Peter Green’s Alexander of Macedon — a terrifically detailed, researched, and authoritatively opinionated book that combines the available sources into an impressive portrait of the catalyst of Hellenism.
I’m reading Umberto Eco’s Baudolino — historical fiction concerning Frederick Barbarossa and his failed crusade. The Name of the Rose is on the reading list for eleventh graders (by the same author), and is a fun mashup of historical characters and medieval scholastic debates with linguistic puzzles.
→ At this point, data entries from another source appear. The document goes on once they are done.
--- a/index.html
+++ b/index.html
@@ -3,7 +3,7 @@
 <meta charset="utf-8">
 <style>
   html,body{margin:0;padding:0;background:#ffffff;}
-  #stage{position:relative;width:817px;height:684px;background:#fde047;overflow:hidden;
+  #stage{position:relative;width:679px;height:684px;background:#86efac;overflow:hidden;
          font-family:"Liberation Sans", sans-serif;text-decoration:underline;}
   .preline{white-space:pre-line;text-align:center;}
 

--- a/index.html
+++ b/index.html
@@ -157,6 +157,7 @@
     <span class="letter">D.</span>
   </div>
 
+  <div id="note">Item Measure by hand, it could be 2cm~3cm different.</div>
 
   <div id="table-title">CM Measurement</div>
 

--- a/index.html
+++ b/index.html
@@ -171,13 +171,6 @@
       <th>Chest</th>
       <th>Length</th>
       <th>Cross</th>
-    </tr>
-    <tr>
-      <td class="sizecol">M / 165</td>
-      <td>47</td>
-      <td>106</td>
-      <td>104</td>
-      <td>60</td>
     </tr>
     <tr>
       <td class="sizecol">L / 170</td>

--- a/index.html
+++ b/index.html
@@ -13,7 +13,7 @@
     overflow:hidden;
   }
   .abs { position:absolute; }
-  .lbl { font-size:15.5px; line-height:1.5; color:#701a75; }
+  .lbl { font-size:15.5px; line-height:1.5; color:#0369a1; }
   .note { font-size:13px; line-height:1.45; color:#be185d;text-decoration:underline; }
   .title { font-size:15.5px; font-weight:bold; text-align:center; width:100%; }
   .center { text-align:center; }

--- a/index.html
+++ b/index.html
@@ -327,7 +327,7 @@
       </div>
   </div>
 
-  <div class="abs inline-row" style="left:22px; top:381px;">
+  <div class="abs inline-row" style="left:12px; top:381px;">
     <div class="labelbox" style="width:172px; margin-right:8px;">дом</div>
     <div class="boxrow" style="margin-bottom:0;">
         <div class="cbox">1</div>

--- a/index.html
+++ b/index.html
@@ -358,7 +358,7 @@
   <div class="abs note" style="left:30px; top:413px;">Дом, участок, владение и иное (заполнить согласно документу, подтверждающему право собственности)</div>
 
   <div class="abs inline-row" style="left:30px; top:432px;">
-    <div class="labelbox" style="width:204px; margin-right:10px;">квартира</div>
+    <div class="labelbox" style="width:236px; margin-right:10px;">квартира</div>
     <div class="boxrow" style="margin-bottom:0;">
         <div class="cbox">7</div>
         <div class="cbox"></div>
I finished The Rise and Fall of the Third Reich by William Shirer. Anyone wanting to be ‘well read’ should have this on their reading list. You will recognize it as the source of any twentieth century documentary you have ever seen concerning Germany and ‘der Fuhrer.’  Having read the Ian Kershaw two volume Hubris and Nemesis, I am feeling like an annotated cross reading of these two works to get a feel for a conversation between these authors. You should start with the Schirer before joining in the more recent readings.
Coming in the mail today: Polybius. A prominent member of the Achaean league, he was carried away by the Romans during the third Macedonian War with Perseus. From there, he narrates the coming to power of Rome — thereby detailing its militaristic conquest of the Mediterranean. This period (218 – 146 BC) benefits from Polybius’ contemporary witnesses of the wars he reports, from the second and third Punic wars, the annexation of Greece and Macedonia, and the beginnings of the fall of the Seleucids. This makes a great companion to Josephus Antiquities, and the books of Maccabees in the Apocrypha.
Livy: Readings mostly in books 31 – 45. This goes along with Polybius. Livy writes at a much later date, his career spanning the collapse of the republic, he is a client of Caesar Augustus, and records the Roman side of things. We will be reading books 21 – 30 in 10th grade omnibus after the break, concerning Hannibal and the second Punic War. Seventh grade will be reading books 1 through 5 dealing with the foundation of Rome and its republic. (This ends up being something of a civics class.)
Also, we [some of the faculty] are reading Storm of Steel by Ernst Jünger. I’m reading it in German.